### [About this task]
Give back exactly the lines of the material below, starting with the line with "delivery date: 2022-05-19 -> 2022-05-23" and going on through the line with "total: 24.65 -> 40.59".

### [Records supplied]
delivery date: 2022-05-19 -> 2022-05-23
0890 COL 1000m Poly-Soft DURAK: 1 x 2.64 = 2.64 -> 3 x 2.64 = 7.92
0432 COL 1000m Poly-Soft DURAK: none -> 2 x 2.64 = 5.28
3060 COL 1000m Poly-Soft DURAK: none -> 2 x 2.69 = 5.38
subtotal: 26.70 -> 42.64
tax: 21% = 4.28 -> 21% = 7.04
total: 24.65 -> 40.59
* * *
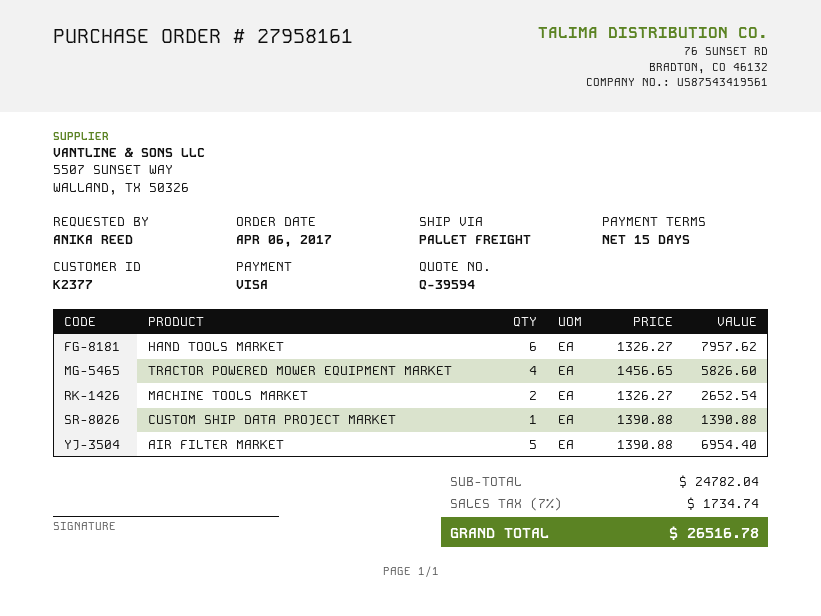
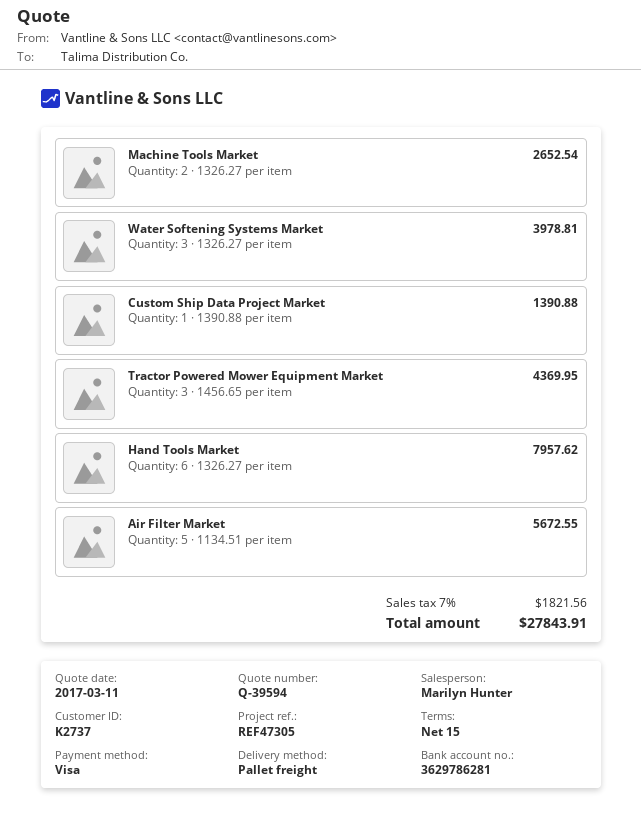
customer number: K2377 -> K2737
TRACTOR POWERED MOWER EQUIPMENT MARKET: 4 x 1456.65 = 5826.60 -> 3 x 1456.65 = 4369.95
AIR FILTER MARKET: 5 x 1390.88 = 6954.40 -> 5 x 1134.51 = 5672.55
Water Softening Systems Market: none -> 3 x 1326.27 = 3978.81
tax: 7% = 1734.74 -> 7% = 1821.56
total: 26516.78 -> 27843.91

### [Expected answer]
delivery date: 2022-05-19 -> 2022-05-23
0890 COL 1000m Poly-Soft DURAK: 1 x 2.64 = 2.64 -> 3 x 2.64 = 7.92
0432 COL 1000m Poly-Soft DURAK: none -> 2 x 2.64 = 5.28
3060 COL 1000m Poly-Soft DURAK: none -> 2 x 2.69 = 5.38
subtotal: 26.70 -> 42.64
tax: 21% = 4.28 -> 21% = 7.04
total: 24.65 -> 40.59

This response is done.